» **WHAT YOU HAVE TO DO**:
Your answer should consist of each line below that contains the string "discount".

(Edit tracking data)
★ ★ ★ ★
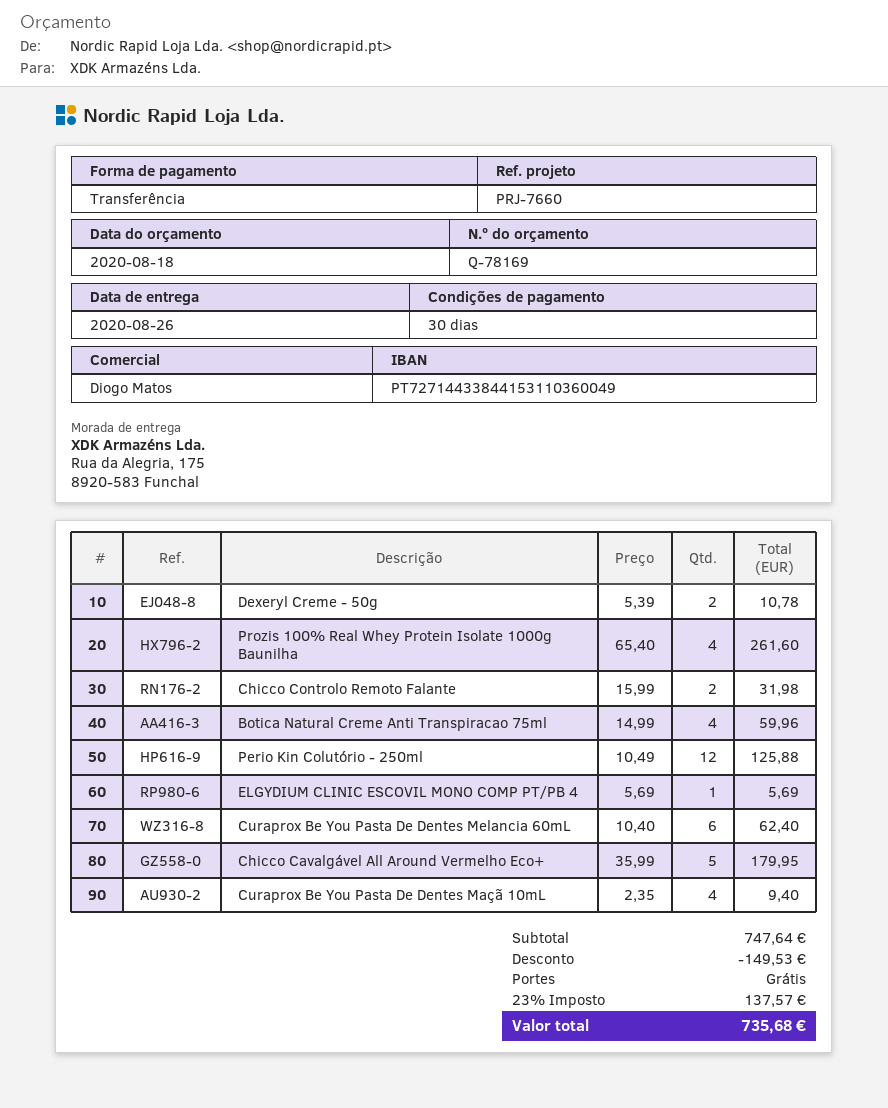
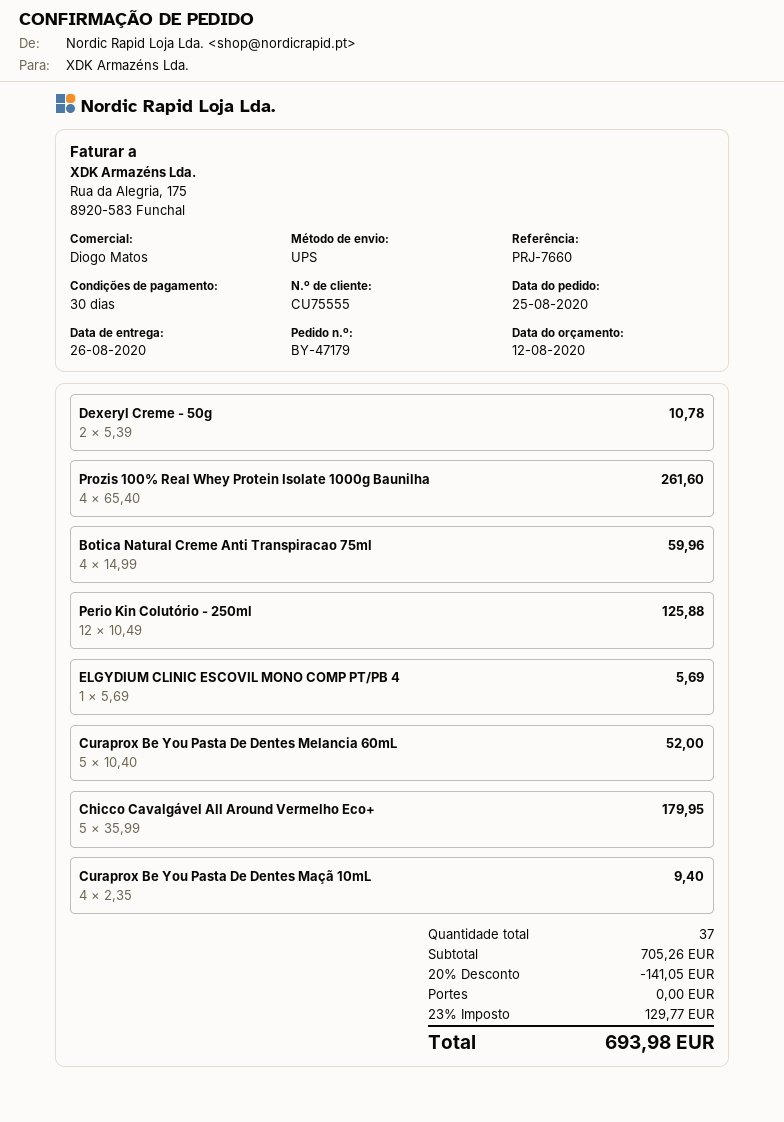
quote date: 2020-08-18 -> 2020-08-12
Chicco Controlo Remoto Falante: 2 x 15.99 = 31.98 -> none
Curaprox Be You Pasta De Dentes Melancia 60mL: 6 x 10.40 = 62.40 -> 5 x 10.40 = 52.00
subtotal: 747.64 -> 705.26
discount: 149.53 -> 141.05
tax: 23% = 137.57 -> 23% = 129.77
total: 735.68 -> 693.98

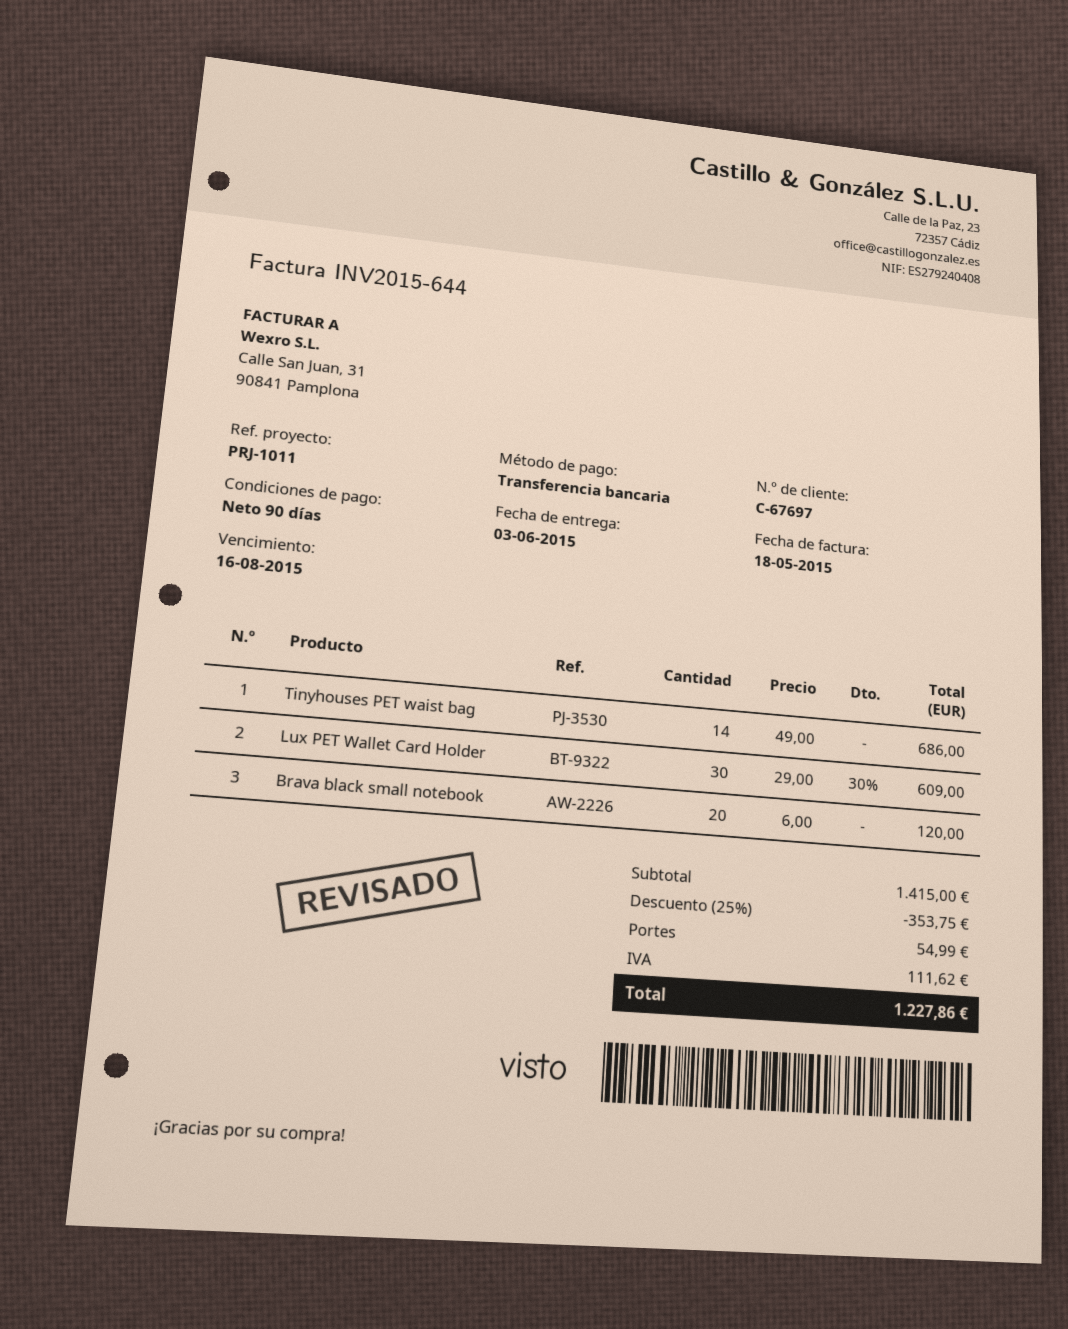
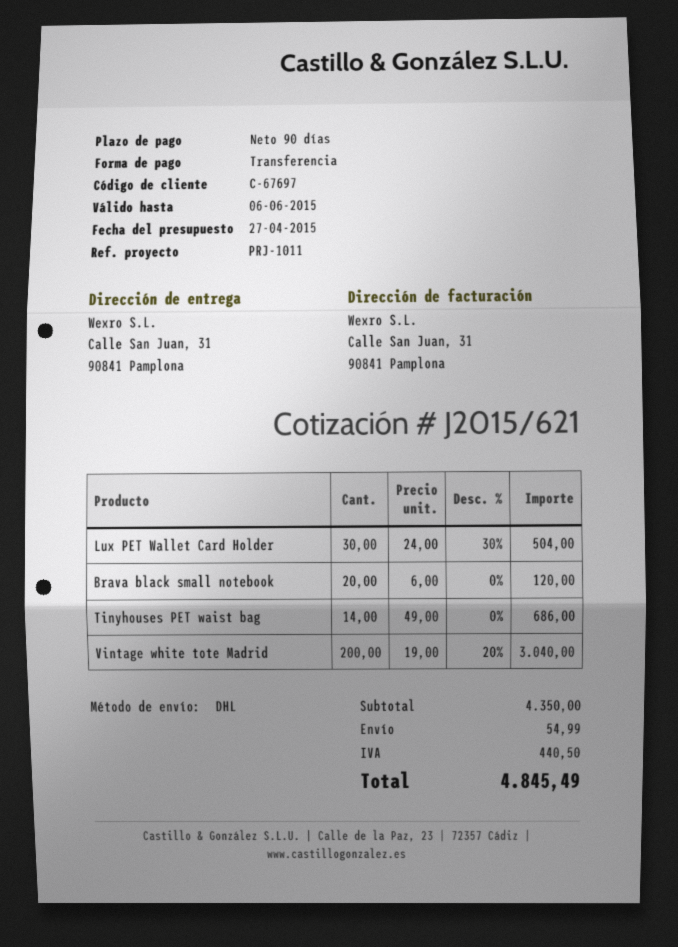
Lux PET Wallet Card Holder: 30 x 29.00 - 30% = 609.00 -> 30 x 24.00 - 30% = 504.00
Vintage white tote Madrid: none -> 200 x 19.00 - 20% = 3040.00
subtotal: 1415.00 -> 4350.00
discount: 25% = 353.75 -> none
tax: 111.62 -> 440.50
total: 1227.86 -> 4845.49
★ ★ ★ ★
» **EXPECTED OUTPUT**:
discount: 149.53 -> 141.05
discount: 25% = 353.75 -> none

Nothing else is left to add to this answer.